2
$\begingroup$

On page 200 of Auletta, Fortunato and Parisi's textbook on Quantum Mechanics they write:

\begin{equation} \hat{\mathbf{l}}^2|l, m_l\rangle=l(l+1)|l, m_l\rangle \tag{6.31} \end{equation}

This is a peculiarity of quantum mechanics, in that the eigenvalue of the square of $\hat{\mathbf{l}}$ is not the square of the eigenvalue of $\hat{\mathbf{l}}$. As we see from Eq. (6.27), it is a direct consequence of the fact that the angular momentum's components (in particular $\hat{l}_x$ and $\hat{l}_y$) do not commute with each other. Indeed, if they did commute, the last term in brackets in Eq. (6.28) would vanish and the eigenvalue of $\hat{\mathbf{l}}$ would be equal to $l^2$.

Here $\hat{\mathbf{l}}$ is the operator corresponding to the magnitude of angular momentum and $l$ its maximal eigenvalue of $\hat{l}_z$. I have read through the section carefully and they seem to be confusing the quantum number $l$ with the eigenvalue of $\hat{\mathbf{l}}$, which is $\sqrt{l(l+1)}$.

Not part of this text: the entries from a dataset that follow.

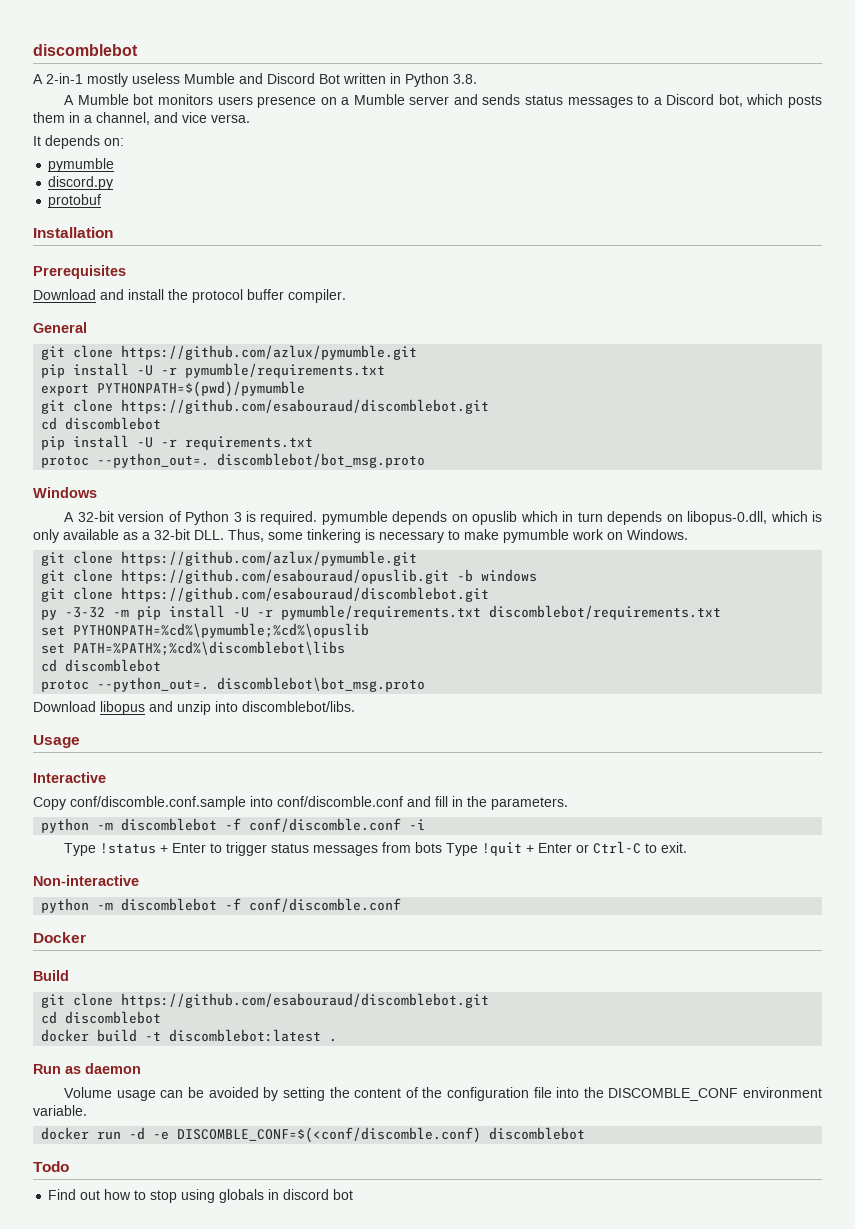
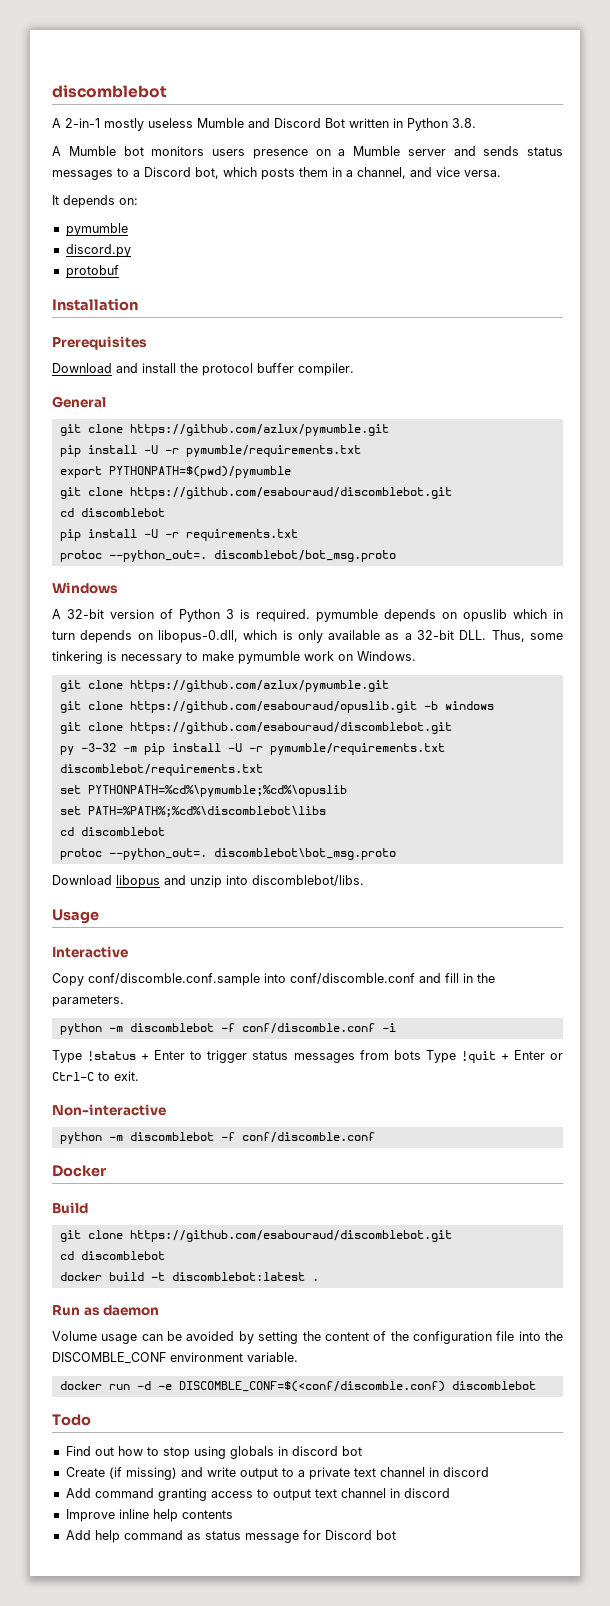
+ Create (if missing) and write output to a private text channel in discord
+ Add command granting access to output text channel in discord
+ Improve inline help contents
+ Add help command as status message for Discord bot

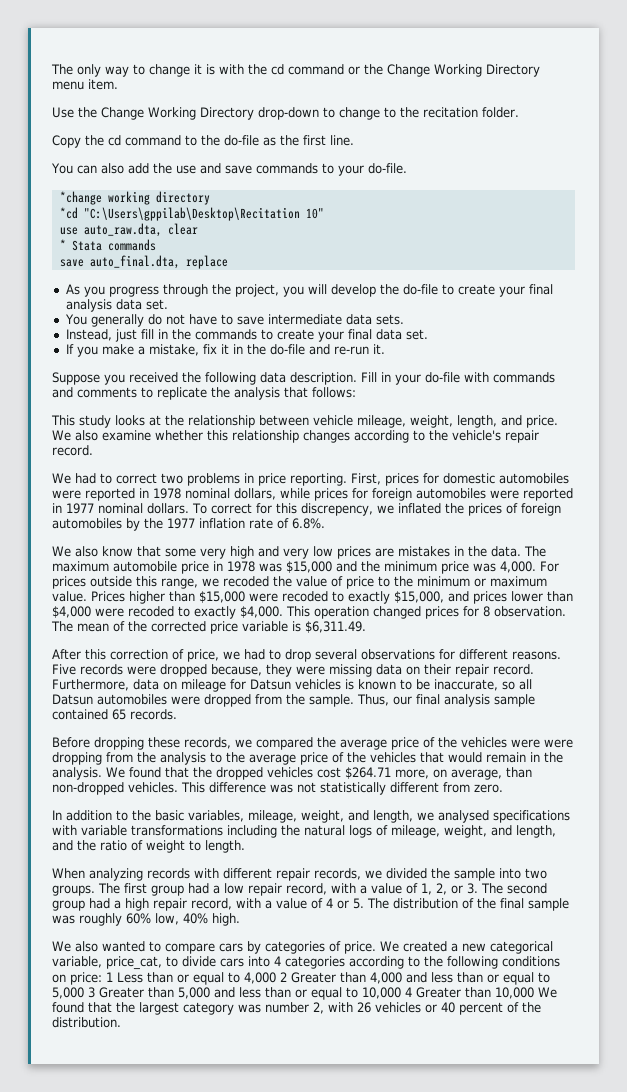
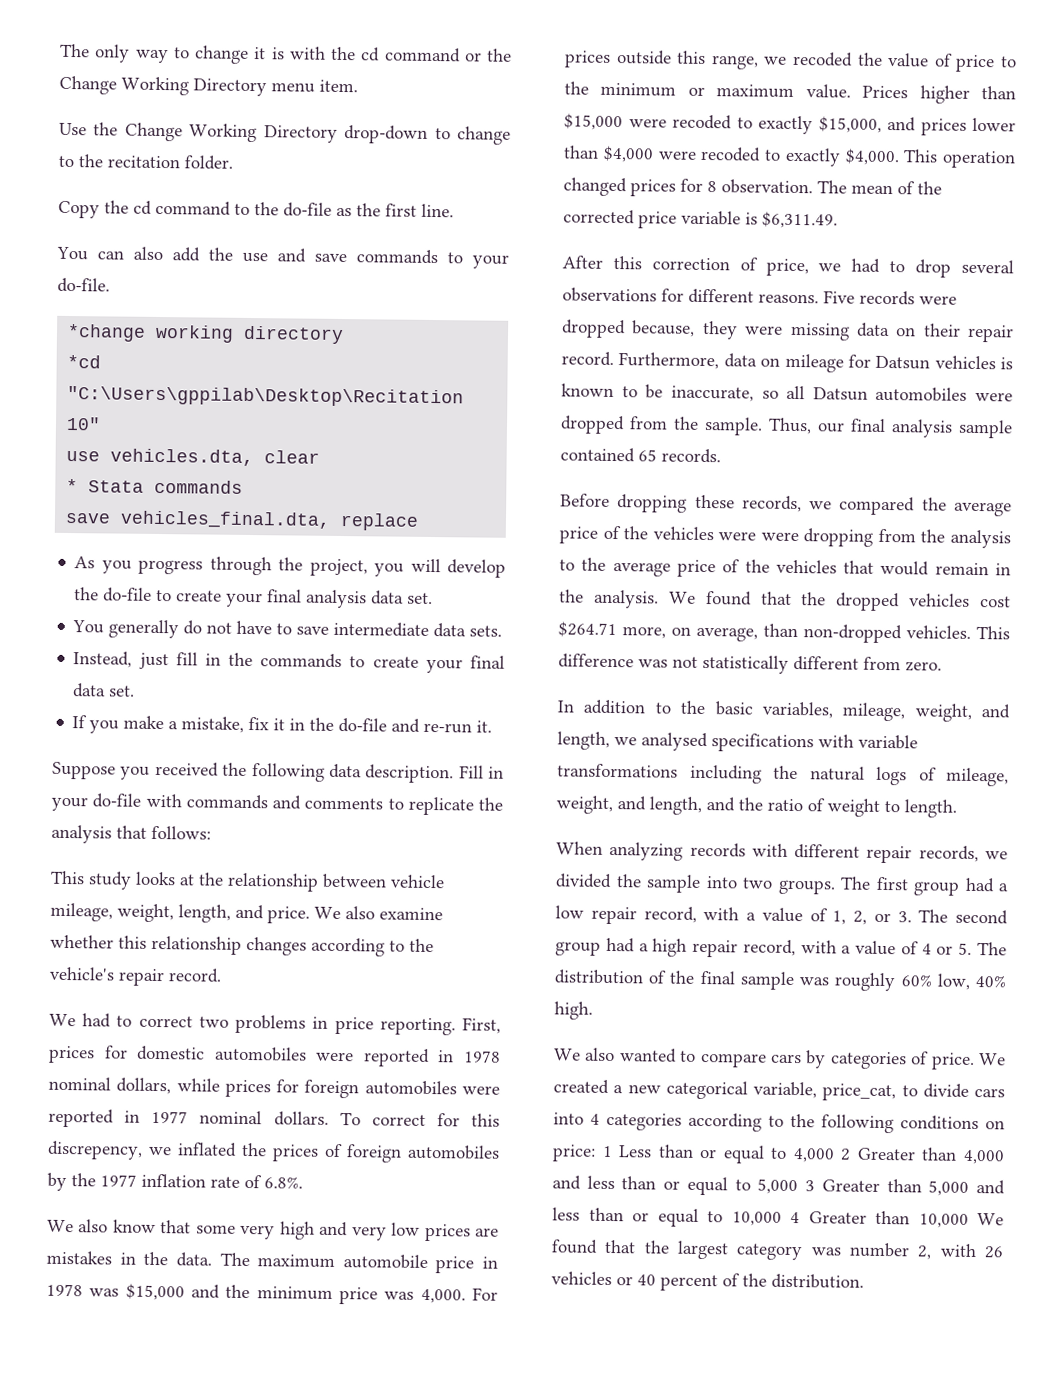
- use auto_raw.dta, clear
+ use vehicles.dta, clear
- save auto_final.dta, replace
+ save vehicles_final.dta, replace

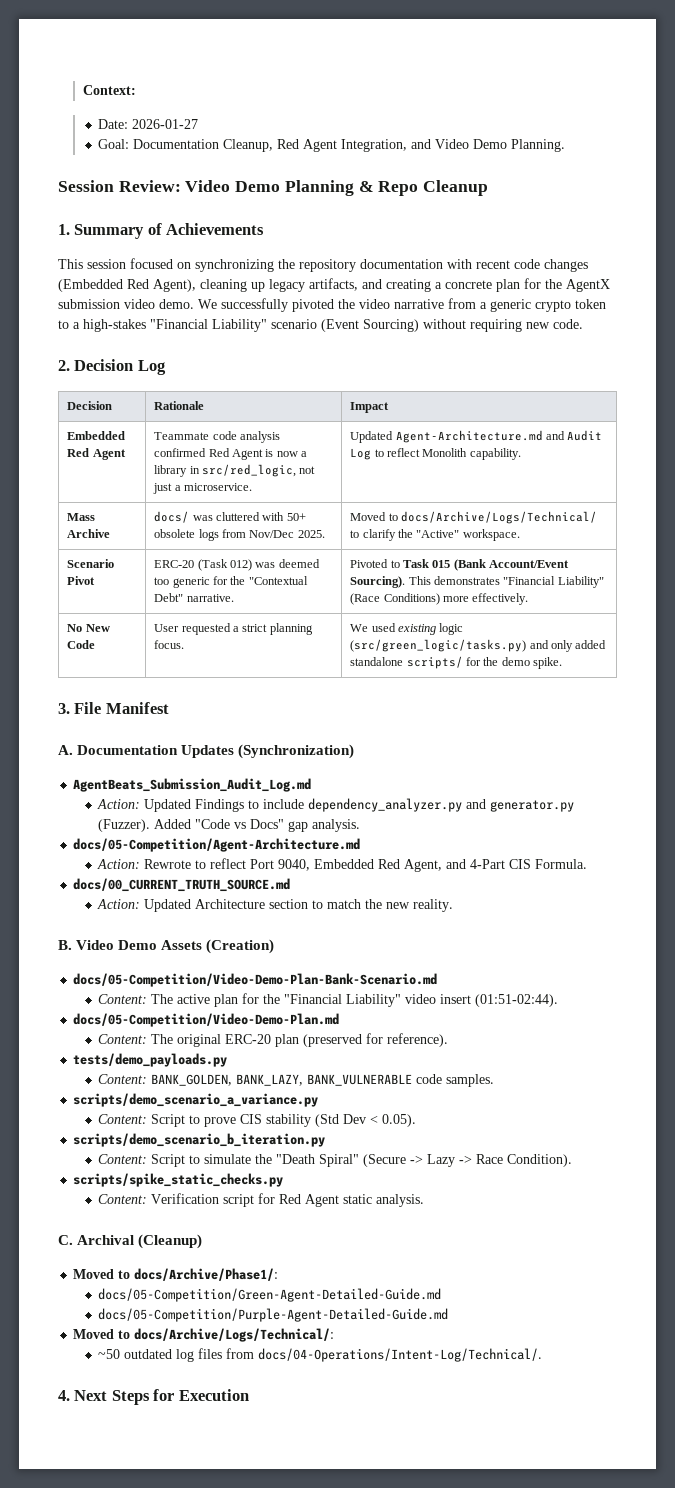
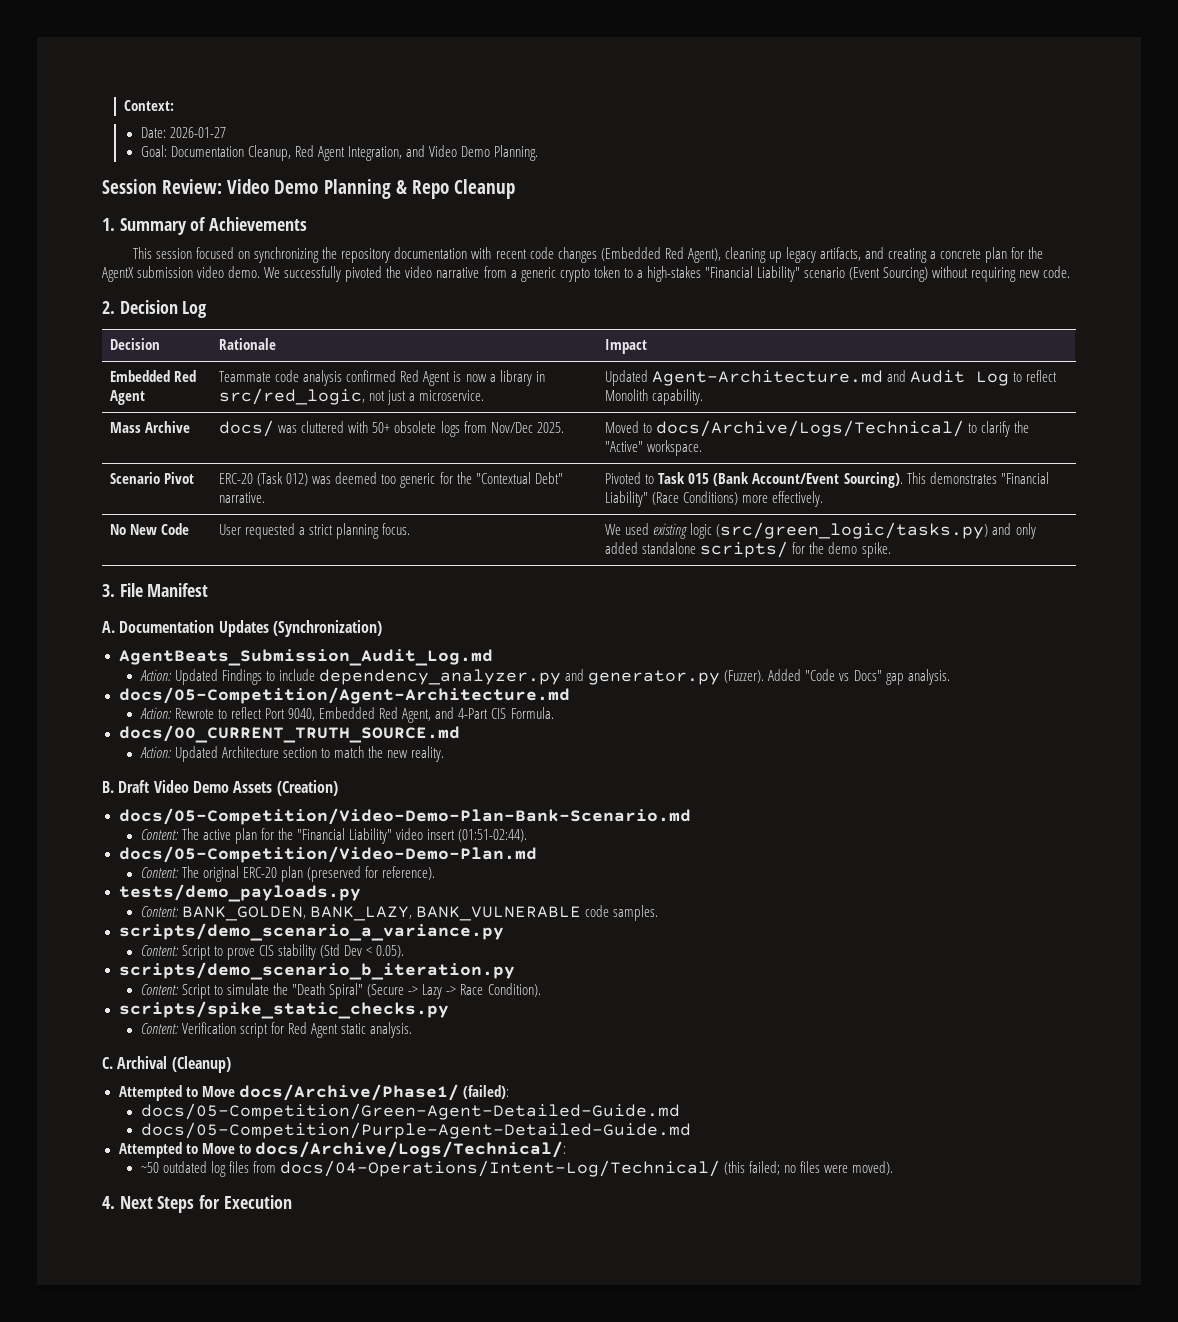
- B. Video Demo Assets (Creation)
+ B. Draft Video Demo Assets (Creation)
- Moved to docs/Archive/Phase1/:
+ Attempted to Move docs/Archive/Phase1/ (failed):
- Moved to docs/Archive/Logs/Technical/:
+ Attempted to Move to docs/Archive/Logs/Technical/:
- ~50 outdated log files from docs/04-Operations/Intent-Log/Technical/.
+ ~50 outdated log files from docs/04-Operations/Intent-Log/Technical/ (this failed; no files were moved).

The statement that the eigenvalues of an operator $A^2$ are not the square of the eigenvalues of $A$ seems like complete nonsense to me. Clearly if $$A \psi = \lambda \psi$$ Then $$A^2 \psi = \lambda^2 \psi$$ from the simple fact that operators commute with scalar multiplication.

$\endgroup$
  • 9
    $\begingroup$ The paragraph is very misleading: there is no such thing as the eigenvalue of $\mathbf{l}$, since its components cannot be simultaneously diagonalized. $\endgroup$ – Javier Feb 2 at 19:02
  • $\begingroup$ I interpreted it as meaning the magnitude, because otherwise as you say it makes no sense $\endgroup$ – UtilityMaximiser Feb 2 at 19:18
  • 2
    $\begingroup$ They are absolutely right: The are looking at the eigenvalues of $\hat l _x ^2 + \hat l _y ^2 +\hat l _z ^2 $ and you are misreading the text if you suspect they are confusing $l$ with eigenvalues of a vector operator. Often, in very advanced q-group texts, one writes expressions such as $| \hat{\vec l} |=\sqrt{l(l+1)}$, but don't worry about such here. $\endgroup$ – Cosmas Zachos Feb 2 at 19:46
  • $\begingroup$ Cosmas, what do you think "eigenvalue of $\mathbf{l}$" means if not the magnitude? $\endgroup$ – UtilityMaximiser Feb 3 at 2:01
  • $\begingroup$ l is a vector; when its components commute with each other, its eigenvalue is the vector of the eigenvalues of each component; this is simply not a remote possibility here, given the aggressive noncommutativity of the components, so the authors warn you to not go there, which you may well appear anxious to do. $\endgroup$ – Cosmas Zachos Feb 3 at 15:06
6
$\begingroup$

$\hat{\mathbf{l}}$ is a 3-component vector operator and as such its "square" is not the same as it being applied twice.

$\endgroup$
  • $\begingroup$ And what do you interpret "eigenvalue of $\mathbf{l}$" as meaning? $\endgroup$ – UtilityMaximiser Feb 3 at 2:04
  • 1
    $\begingroup$ the vector operator $\hat{\mathbf{l}}$ is really a collection of three conventional operators, one corresponding to each coordinate axis, as such it has no corresponding vector eigenvalue unless the component operators commute and you already know that these component operators do not commute. $\endgroup$ – hyportnex Feb 3 at 14:30
  • $\begingroup$ @UtilityMaximiser Nothing. There’s no such thing as an “eigenvalue of $\hat{\mathbf l}$”. There is such a thing as an eigenvalue of $\sqrt{\widehat{\mathbf l^2}}$, but it does not appear in your quote (nor is it particularly important). $\endgroup$ – Alex Shpilkin Feb 3 at 14:57
  • $\begingroup$ Okay so if you agree there is no such thing then you agree the textbook contains a mistake. $\endgroup$ – UtilityMaximiser Feb 3 at 17:02
  • 1
    $\begingroup$ Yes, at best it is misleading, at worst it is wrong; well, nobody is perfect... $\endgroup$ – hyportnex Feb 3 at 17:07
4
$\begingroup$

Writing $\hat{\textbf{l}}^2$ is a bit of an abuse of notation but conventional since $\hat{\textbf{l}}^2$ is actually the sum of squares of operators: $$ \hat{\textbf{l}}^2:=\hat{\textbf{l}}_x^2+\hat{\textbf{l}}_y^2+\hat{\textbf{l}}_z^2\, . $$ Of course if $\hat{\textbf{l}}_x\psi=m\psi$ then $\hat{\textbf{l}}_x^2\psi=m^2\psi$.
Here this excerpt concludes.